Your goal:
Below are records to transcribe exactly, without their pictures.

Edit tracking data
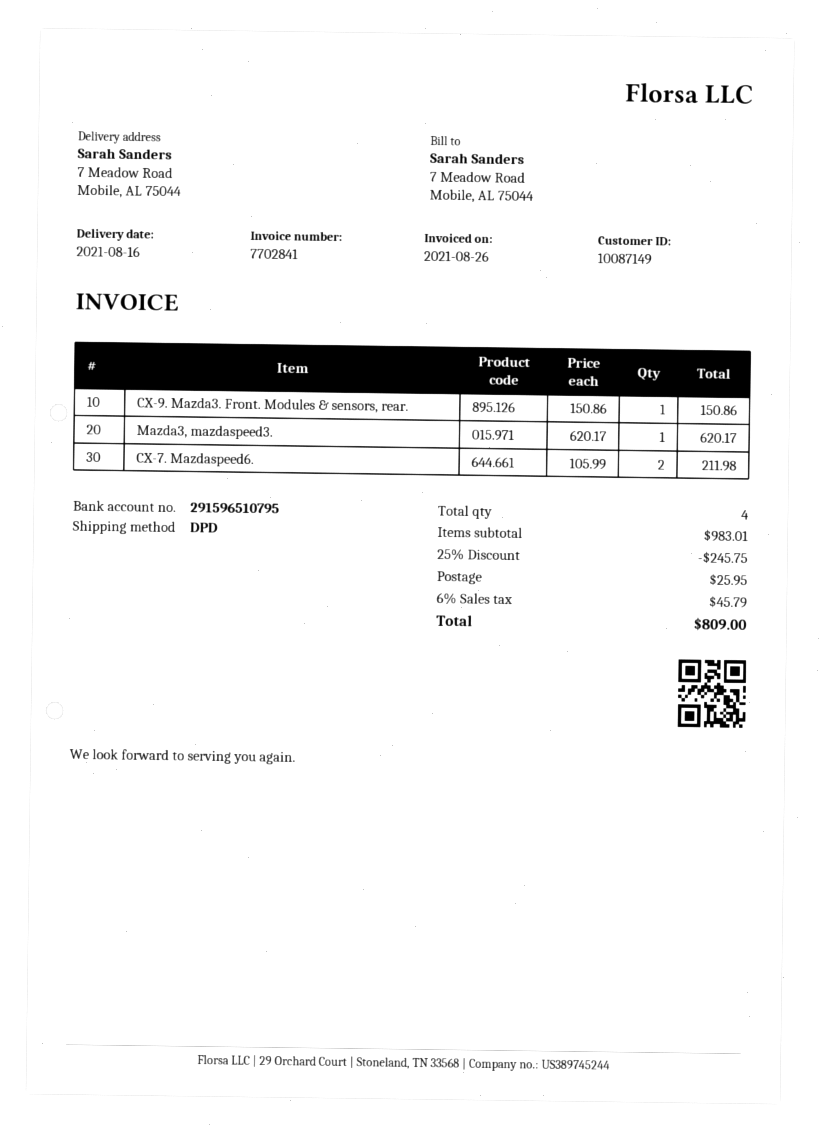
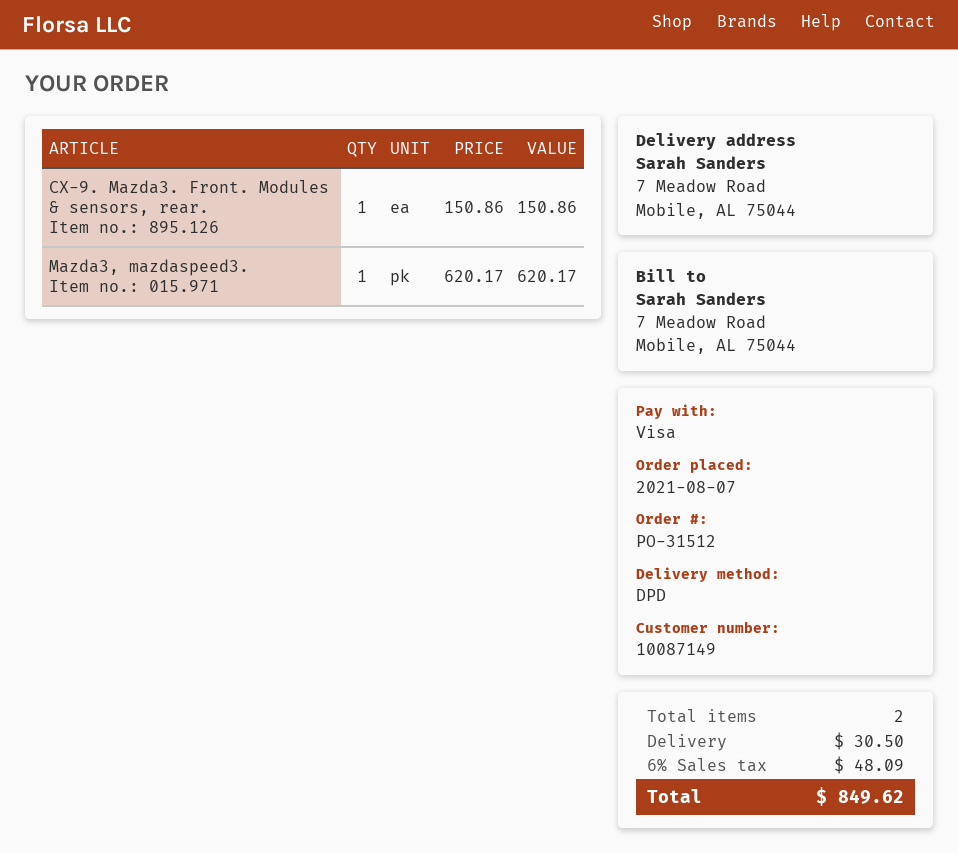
CX-7. Mazdaspeed6.: 2 x 105.99 = 211.98 -> none
total quantity: 4 -> 2
discount: 25% = 245.75 -> none
shipping: 25.95 -> 30.50
tax: 6% = 45.79 -> 6% = 48.09
total: 809.00 -> 849.62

Written solution:
CX-7. Mazdaspeed6.: 2 x 105.99 = 211.98 -> none
total quantity: 4 -> 2
discount: 25% = 245.75 -> none
shipping: 25.95 -> 30.50
tax: 6% = 45.79 -> 6% = 48.09
total: 809.00 -> 849.62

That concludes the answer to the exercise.